> [WORK TO COMPLETE] Only a number is wanted: how many lines of the entries include the string "pointer"?

> [RECORDS]

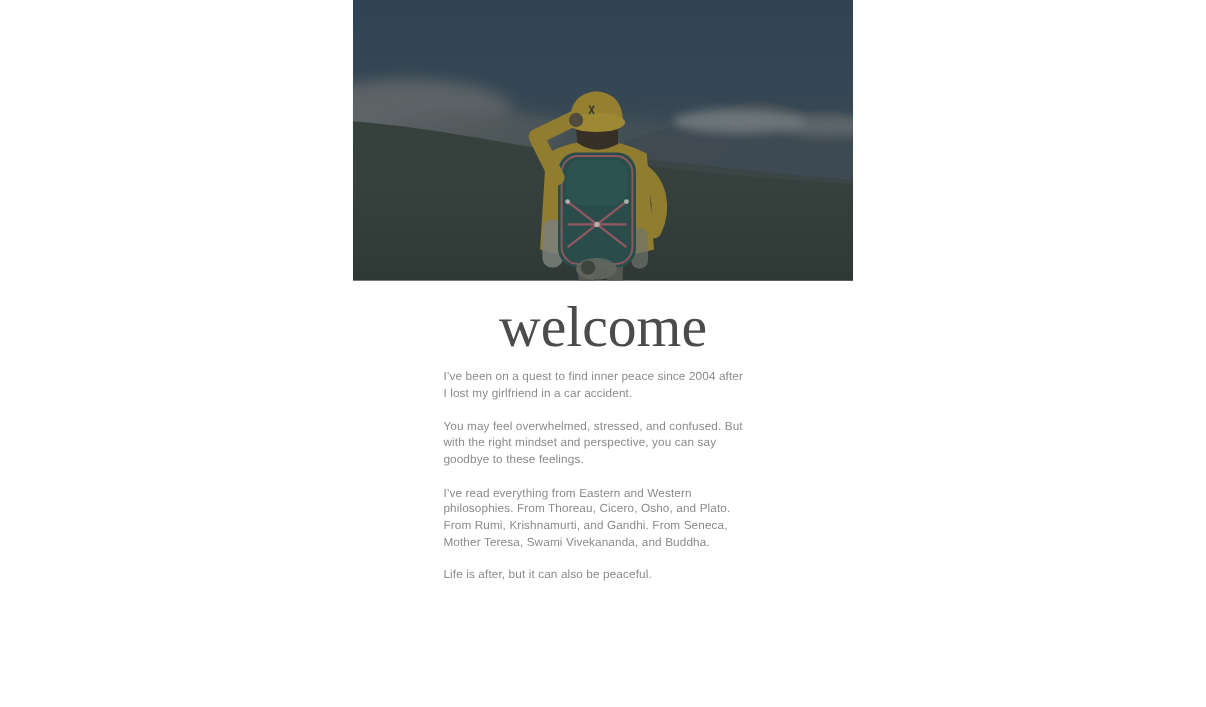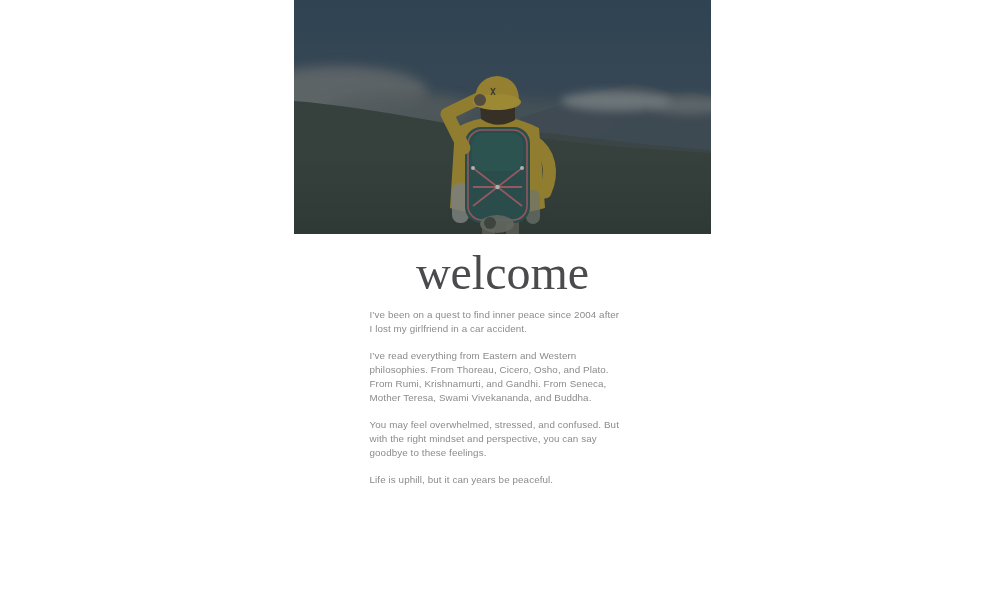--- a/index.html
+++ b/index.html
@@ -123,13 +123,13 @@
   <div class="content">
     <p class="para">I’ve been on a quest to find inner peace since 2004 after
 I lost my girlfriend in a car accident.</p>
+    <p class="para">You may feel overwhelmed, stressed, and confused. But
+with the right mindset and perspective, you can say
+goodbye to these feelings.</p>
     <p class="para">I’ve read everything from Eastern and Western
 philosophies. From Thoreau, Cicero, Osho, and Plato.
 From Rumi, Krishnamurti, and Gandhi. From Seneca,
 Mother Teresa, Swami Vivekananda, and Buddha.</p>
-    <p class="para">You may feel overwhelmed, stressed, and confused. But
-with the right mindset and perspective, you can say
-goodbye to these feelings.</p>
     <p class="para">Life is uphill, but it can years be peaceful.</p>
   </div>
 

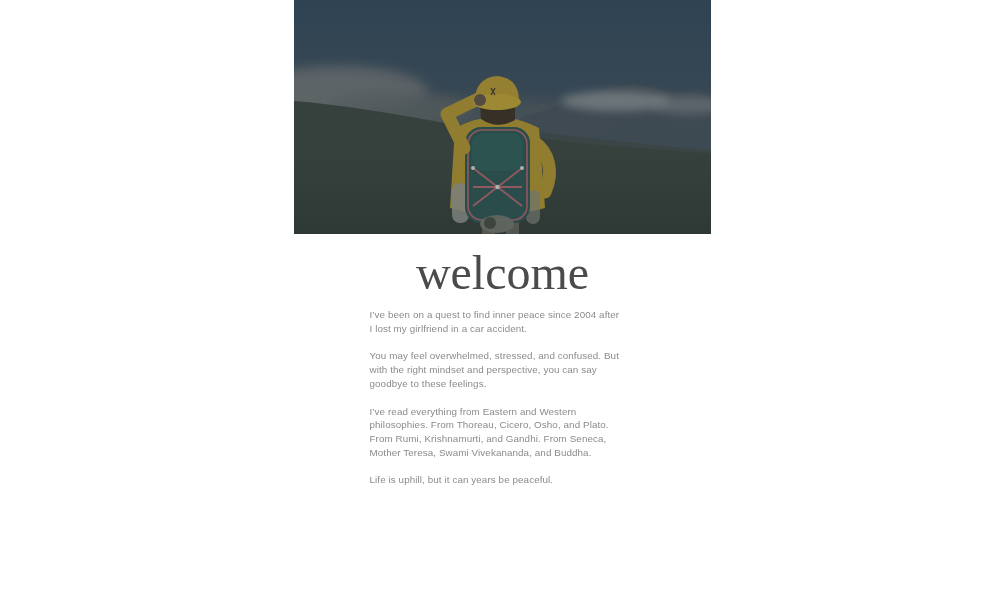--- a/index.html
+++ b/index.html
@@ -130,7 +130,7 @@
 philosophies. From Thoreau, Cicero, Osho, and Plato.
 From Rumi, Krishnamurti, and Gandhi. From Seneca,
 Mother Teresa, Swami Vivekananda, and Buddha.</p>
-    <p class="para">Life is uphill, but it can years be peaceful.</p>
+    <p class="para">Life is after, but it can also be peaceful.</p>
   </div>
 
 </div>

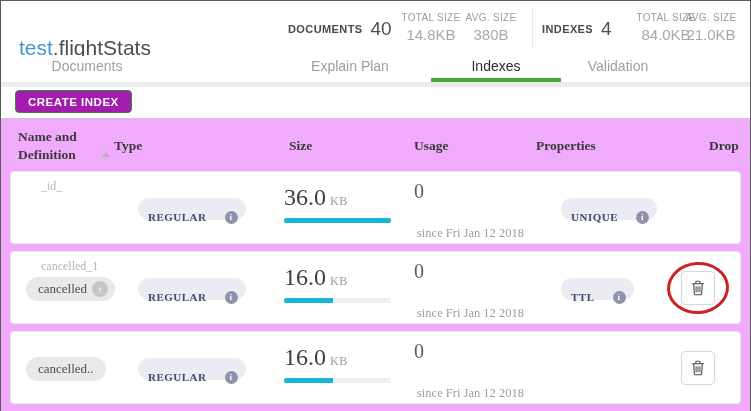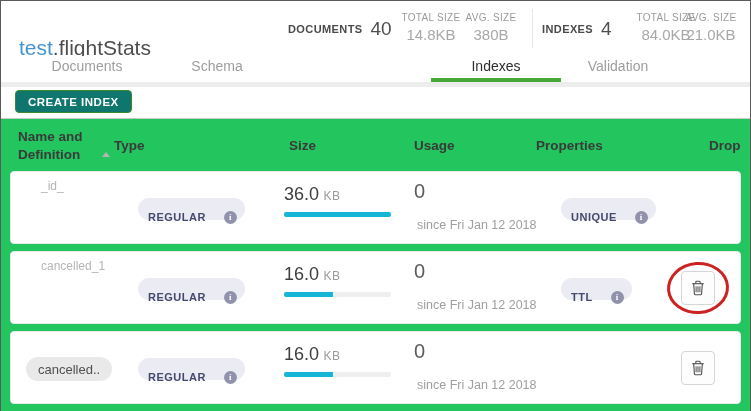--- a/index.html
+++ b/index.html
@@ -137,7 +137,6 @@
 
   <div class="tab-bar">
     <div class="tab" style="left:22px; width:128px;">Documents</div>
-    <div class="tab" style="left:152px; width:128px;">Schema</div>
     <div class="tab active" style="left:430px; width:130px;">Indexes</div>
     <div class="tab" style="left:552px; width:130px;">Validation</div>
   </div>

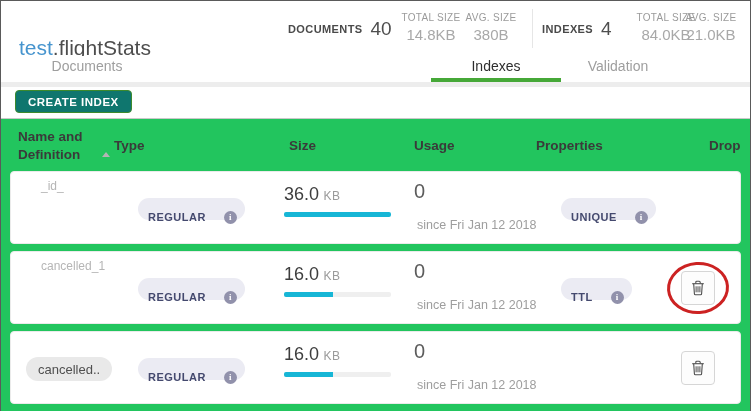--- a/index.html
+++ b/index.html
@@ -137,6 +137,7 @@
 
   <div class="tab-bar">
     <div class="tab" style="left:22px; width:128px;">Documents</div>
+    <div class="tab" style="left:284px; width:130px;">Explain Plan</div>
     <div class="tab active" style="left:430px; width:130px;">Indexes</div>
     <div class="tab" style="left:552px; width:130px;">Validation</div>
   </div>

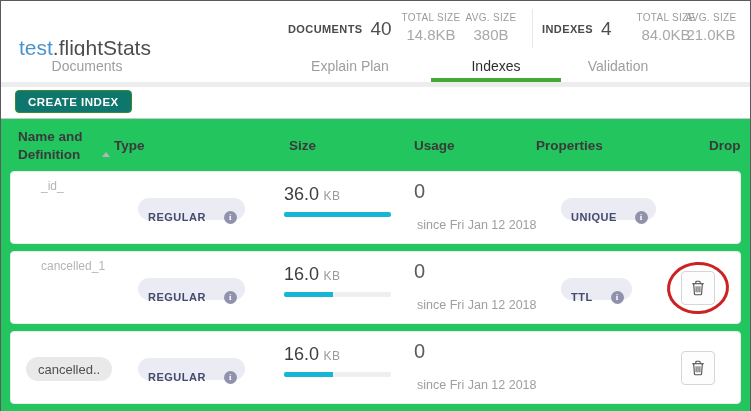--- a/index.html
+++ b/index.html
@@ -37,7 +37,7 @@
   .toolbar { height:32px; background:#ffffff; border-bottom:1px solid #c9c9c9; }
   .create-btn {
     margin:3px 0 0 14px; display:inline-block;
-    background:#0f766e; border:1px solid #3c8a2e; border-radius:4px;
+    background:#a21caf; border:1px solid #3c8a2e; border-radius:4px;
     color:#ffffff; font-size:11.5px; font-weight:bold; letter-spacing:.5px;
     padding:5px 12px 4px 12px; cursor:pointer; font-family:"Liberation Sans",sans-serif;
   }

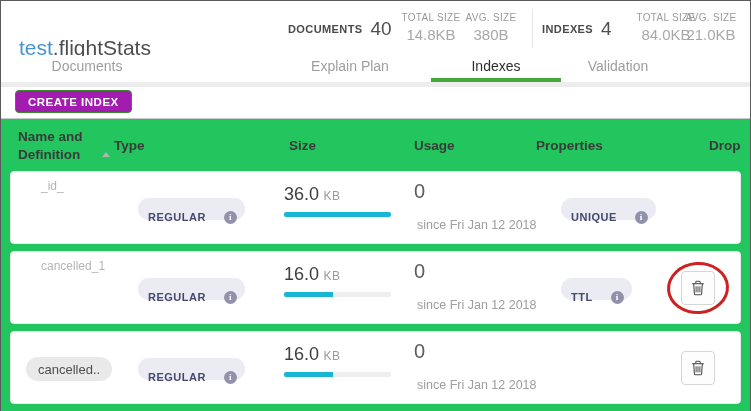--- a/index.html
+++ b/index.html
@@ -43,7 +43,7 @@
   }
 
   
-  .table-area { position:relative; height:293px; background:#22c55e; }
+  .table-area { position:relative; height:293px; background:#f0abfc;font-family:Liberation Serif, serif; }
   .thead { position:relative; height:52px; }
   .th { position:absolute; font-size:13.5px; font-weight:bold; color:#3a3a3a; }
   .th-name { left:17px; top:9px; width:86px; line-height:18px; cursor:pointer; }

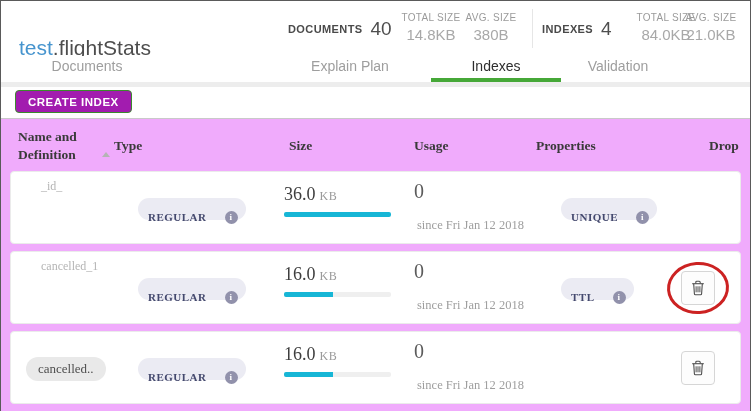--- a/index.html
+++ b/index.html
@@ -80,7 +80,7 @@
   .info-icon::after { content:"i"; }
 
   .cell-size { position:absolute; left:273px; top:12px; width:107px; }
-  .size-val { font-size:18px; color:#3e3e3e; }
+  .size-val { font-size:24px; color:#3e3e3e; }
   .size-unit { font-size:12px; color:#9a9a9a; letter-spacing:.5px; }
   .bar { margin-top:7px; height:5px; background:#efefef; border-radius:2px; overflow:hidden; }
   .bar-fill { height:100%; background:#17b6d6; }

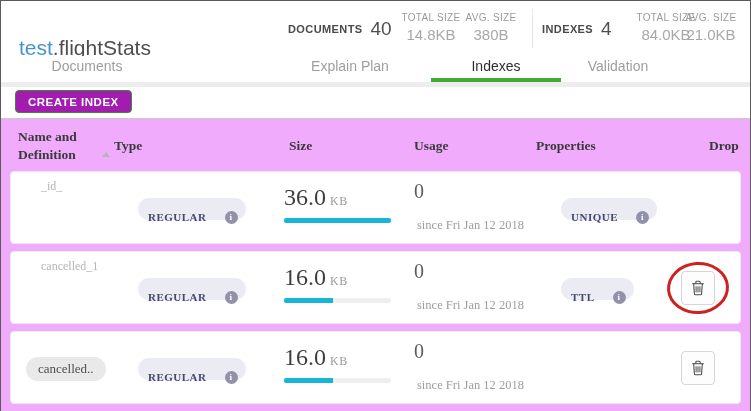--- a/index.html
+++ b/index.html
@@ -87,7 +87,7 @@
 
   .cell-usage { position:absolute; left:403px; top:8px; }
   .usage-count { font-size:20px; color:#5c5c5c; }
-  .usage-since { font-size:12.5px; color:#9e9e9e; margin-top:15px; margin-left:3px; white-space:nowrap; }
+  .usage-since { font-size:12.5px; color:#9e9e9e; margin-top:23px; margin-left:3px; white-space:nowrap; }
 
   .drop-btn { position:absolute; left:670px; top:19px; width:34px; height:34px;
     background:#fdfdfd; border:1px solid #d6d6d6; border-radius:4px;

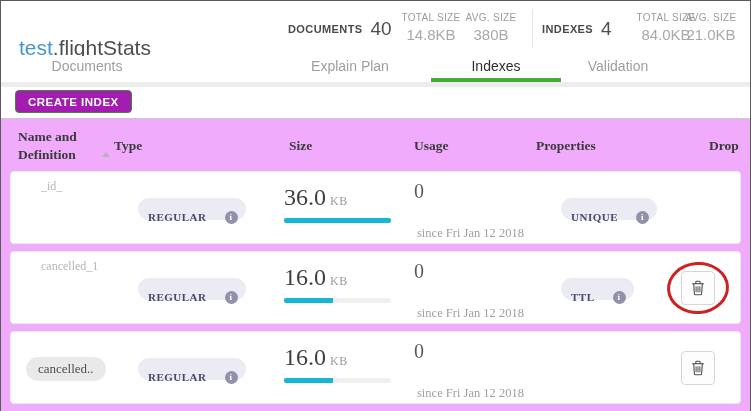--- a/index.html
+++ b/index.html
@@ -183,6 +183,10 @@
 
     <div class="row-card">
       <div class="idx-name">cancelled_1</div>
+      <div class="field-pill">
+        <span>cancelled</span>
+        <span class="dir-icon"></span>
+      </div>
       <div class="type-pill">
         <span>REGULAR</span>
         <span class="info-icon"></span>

> [PROBLEM SOLUTION] 2